Teaching is such an interesting profession. Teachers are put into classrooms where they inevitably have to deal with issues that would challenge even experienced psychiatrists and other behavioral specialists. It’s amazing what teachers are expected to deal with. Of course not every teacher can get extensive training, but some would be nice.
Teachers need to know how to deal with the behavioral and emotional challenges they are faced with every day in their classrooms. Whether that training comes from the parents of the children in their classrooms, school counselors, school psychologists, or outside consultants – they need to know what to do in difficult situations.
4. Have teachers work together to solve problems created by inclusion.
“So even if she had the best training, I would also want to see her having more support as it related to kids who had challenges in her classrooms. Again, one of the things that the schools that I've done research in that are highly effective, teachers don't teach alone in these schools. They have other teachers that they work with, that they can problem-solve with, that they can figure out what to do with these kids.” – Thomas Hehir
Two heads are always better than one. Setting up collaboration between teachers can allow them to solve problems they have never faced.

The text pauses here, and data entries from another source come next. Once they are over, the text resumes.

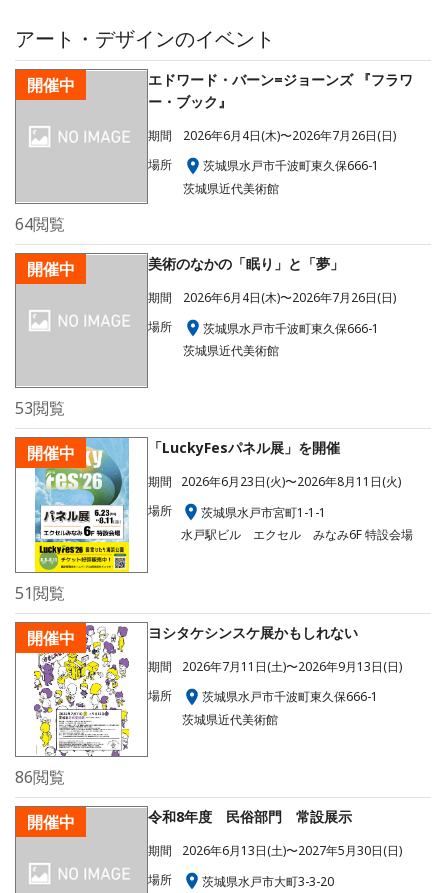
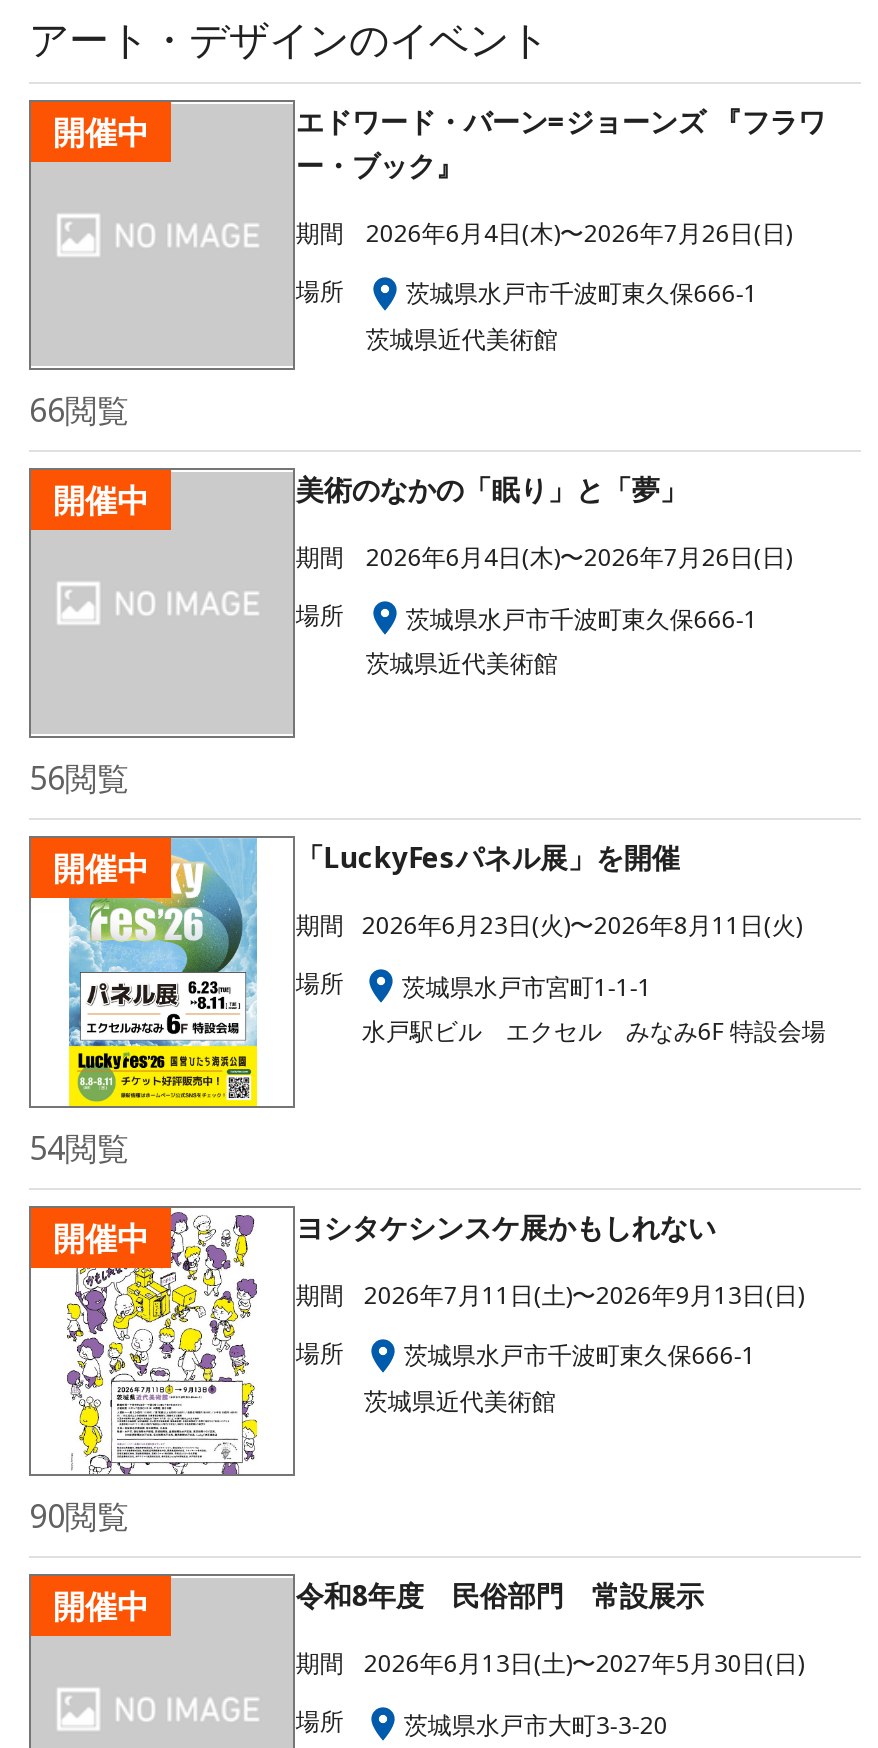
- 64閲覧
+ 66閲覧

- 53閲覧
+ 56閲覧

- 51閲覧
+ 54閲覧

- 86閲覧
+ 90閲覧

Teacher collaboration also allows teachers to share what has worked for them in similar situations.
5. Assign special needs students to experienced teachers.

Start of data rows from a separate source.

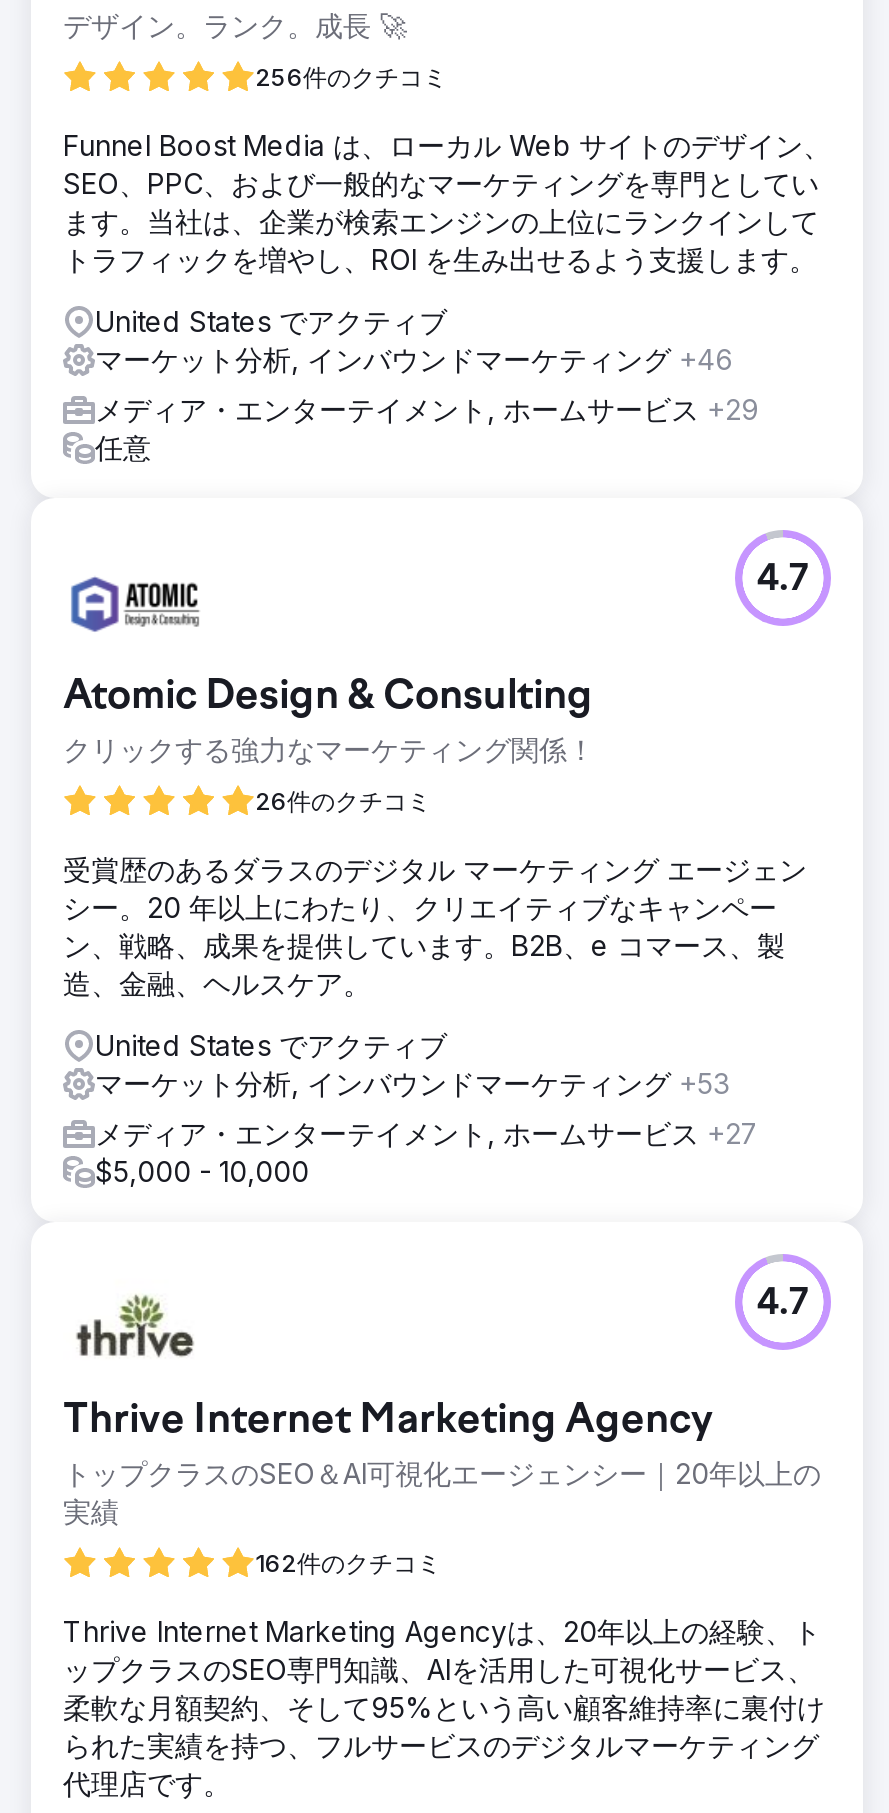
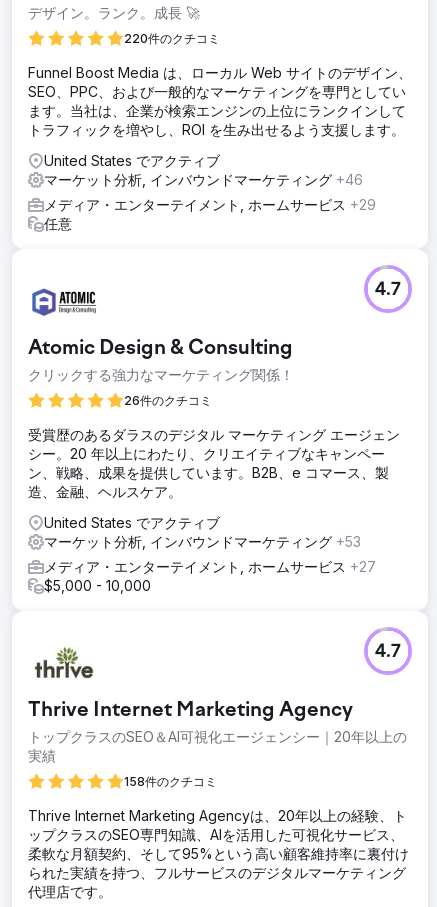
- 256件のクチコミ
+ 220件のクチコミ

- 162件のクチコミ
+ 158件のクチコミ
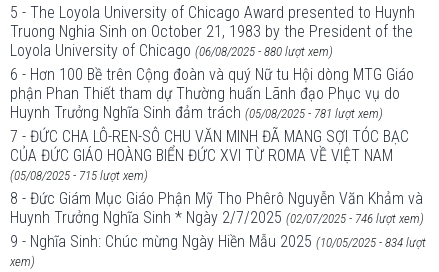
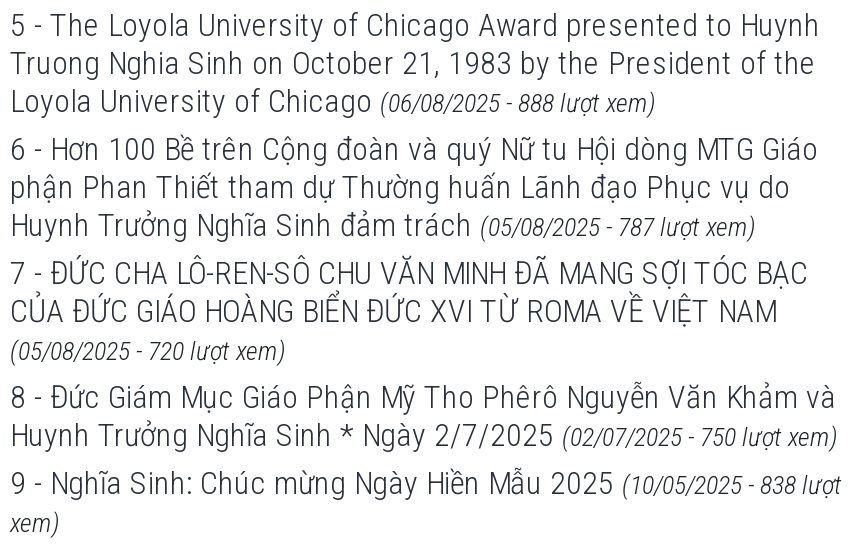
- Loyola University of Chicago (06/08/2025 - 880 lượt xem)
+ Loyola University of Chicago (06/08/2025 - 888 lượt xem)

- Huynh Trưởng Nghĩa Sinh đảm trách (05/08/2025 - 781 lượt xem)
+ Huynh Trưởng Nghĩa Sinh đảm trách (05/08/2025 - 787 lượt xem)

- (05/08/2025 - 715 lượt xem)
+ (05/08/2025 - 720 lượt xem)

- Huynh Trưởng Nghĩa Sinh * Ngày 2/7/2025 (02/07/2025 - 746 lượt xem)
+ Huynh Trưởng Nghĩa Sinh * Ngày 2/7/2025 (02/07/2025 - 750 lượt xem)

- 9 - Nghĩa Sinh: Chúc mừng Ngày Hiền Mẫu 2025 (10/05/2025 - 834 lượt
+ 9 - Nghĩa Sinh: Chúc mừng Ngày Hiền Mẫu 2025 (10/05/2025 - 838 lượt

“In most places there isn't, and I would also say in Mary's case that I think we're very fortunate to have someone with her attitudes going into the education profession. But this is not a good practice that she described of assigning a lot of kids with disabilities to a brand new teacher.” – Thomas Hehir
Since teachers rarely receive formal training for working with special needs students, undoubtedly, it is a better to assign these students to experienced teachers that have dealt with the issues that these students can bring to the classroom. Brand new teachers should not be assigned more than a few special needs students as they are being acclimated to the profession.

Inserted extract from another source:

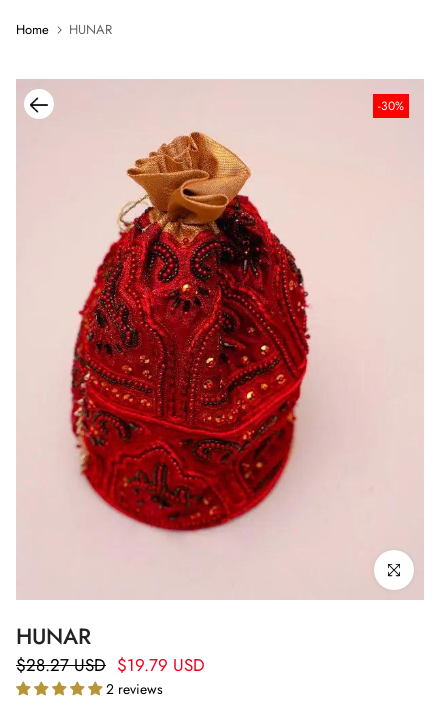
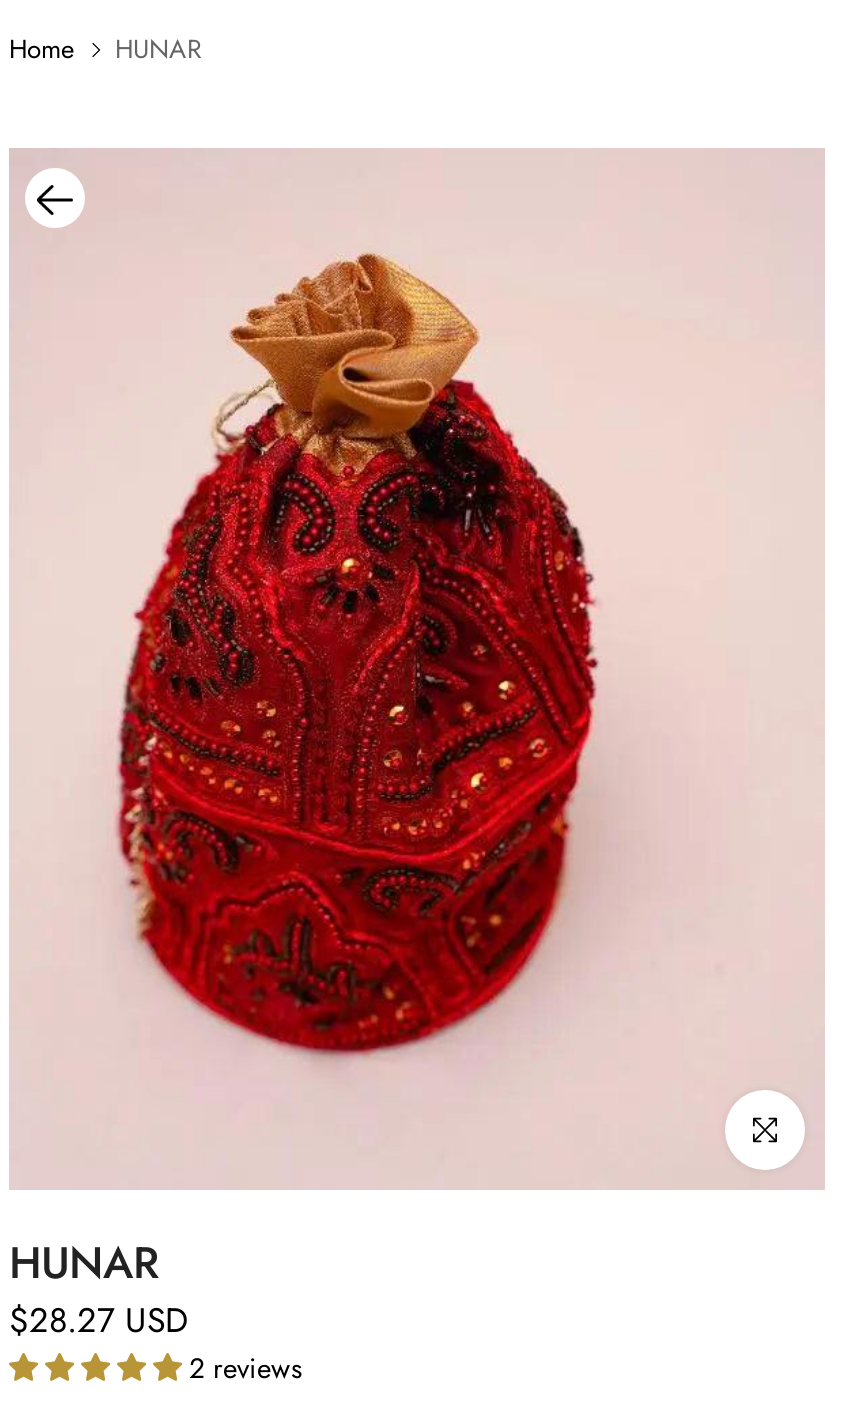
- -30%

- $28.27 USD $19.79 USD
+ $28.27 USD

6. Do not segregate students in prior grades.
“And also her description of these kids being segregated up until they went into high school is also very problematic. How are these going to learn the behaviors they need to have in school but I would also say in life if they're placed in a segregated classroom with only kids like them?” – Thomas Hehir
If special needs students are going to attend mainstream classrooms, they need to do so at every grade level. You cannot expect them to suddenly adjust because they are in a higher grade.
It is important to note, that not only do these best practices and the mainstreaming of special needs students benefit the special needs students, it benefits every student:
“But one of the things that we found in this study was that - and this is from the teacher interviews, and this is very deeply felt by the teachers. When they have figured out how to effectively educate kids who have various types of academic and behavioral challenges in typical classrooms, they feel that their classrooms are better for all kids.” – Thomas Hehir
I strongly agree. As I read the interview my mind was flooded with memories and experiences I had throughout my education with special needs students. In the moment I may have been frustrated that class didn’t move as quickly as I would have preferred because of questions or disruptions from special needs students, but I am so grateful to have learned patience and acceptance for those students.
I’m grateful that I had the opportunity to see their gifts as well. To see their humor, to see the simple things that made them happy, to see their intelligence, their innocence - those are memories I’ll never forget. The strength of those memories makes me realize how much I truly did learn from them. Lessons that were far more valuable than any fact or skill I learned in school.